Saturday, February 6, 2010


When I was a kid the family traveled around the U.S. a lot. My father was a nature photographer and where we traveled was mostly dictated by where he had lectures, (for Audubon, more info about him here) and where the animals and landscapes were that he wanted to photograph. It was no trial, my sister, mother and I had some wonderful experiences and sometimes did other touristy stuff while he sat in a hand-painted camouflaged tent for hours.

One thing that always made it on the list of side trips were Covered Bridges. I think there was a nostalgia trend for Covered Bridges in the 1970's. I remember seeing the image on lots of pottery and art of the time. They were all starting to go away and many people began chronicling them.

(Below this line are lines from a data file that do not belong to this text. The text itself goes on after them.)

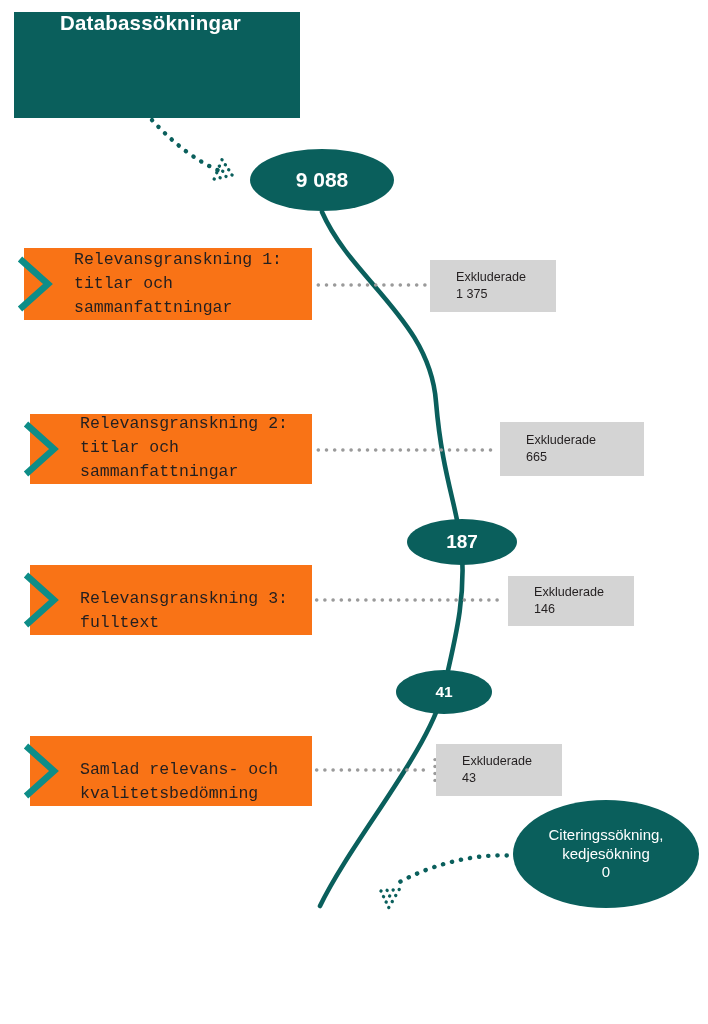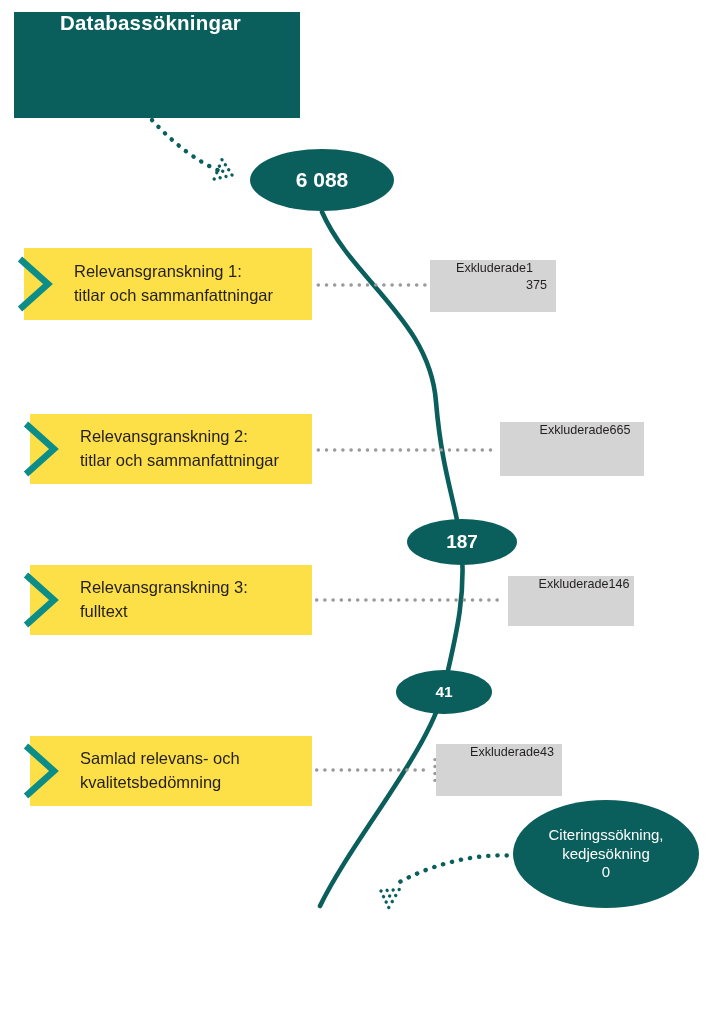"6 088" span.node-text { text: 6 088 -> 9 088 }
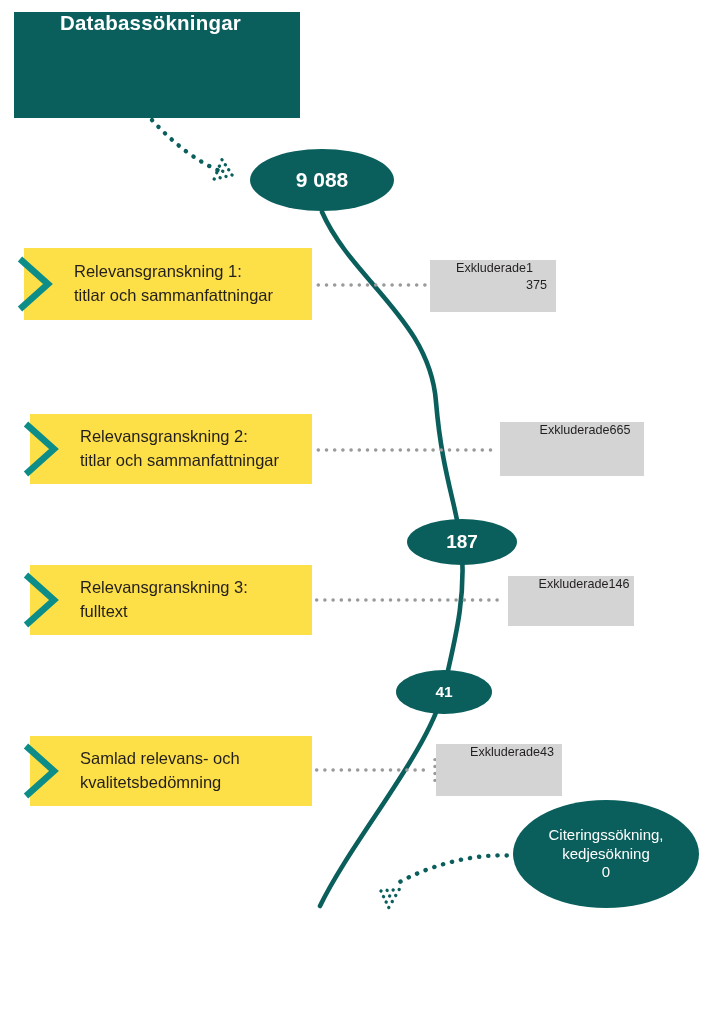"Relevansgranskning 1:" .stage-box { align-items: center -> flex-end; background: #fde047 -> #f97316; font-family: none -> Liberation Mono, monospace }
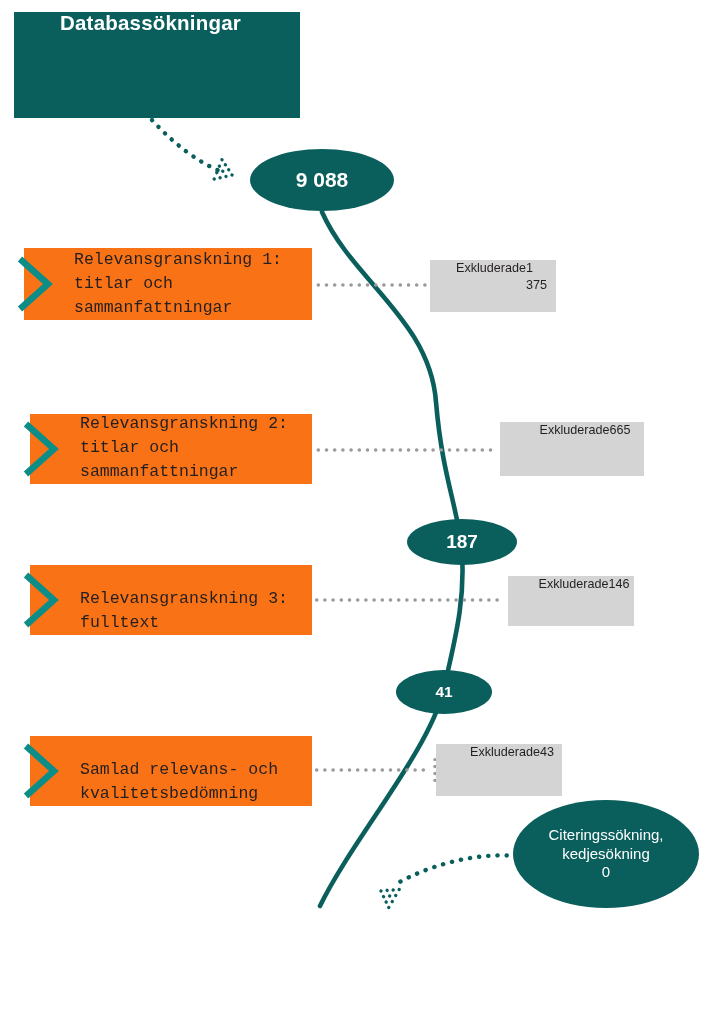"Exkluderade" .excl-box { flex-direction: row -> column }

Our family grew up in Southern California, so I think we were especially entranced with them. It wasn't something you saw in mild climates much. Covered Bridges were so charming looking and they added to the longing I had for real winters.

Covered Bridges were created to protect the wooden bridges, most of which were made before the 20th century. With the elements from the weather, uncovered bridges would only last about 9 years. Once covered they could last about 8o years.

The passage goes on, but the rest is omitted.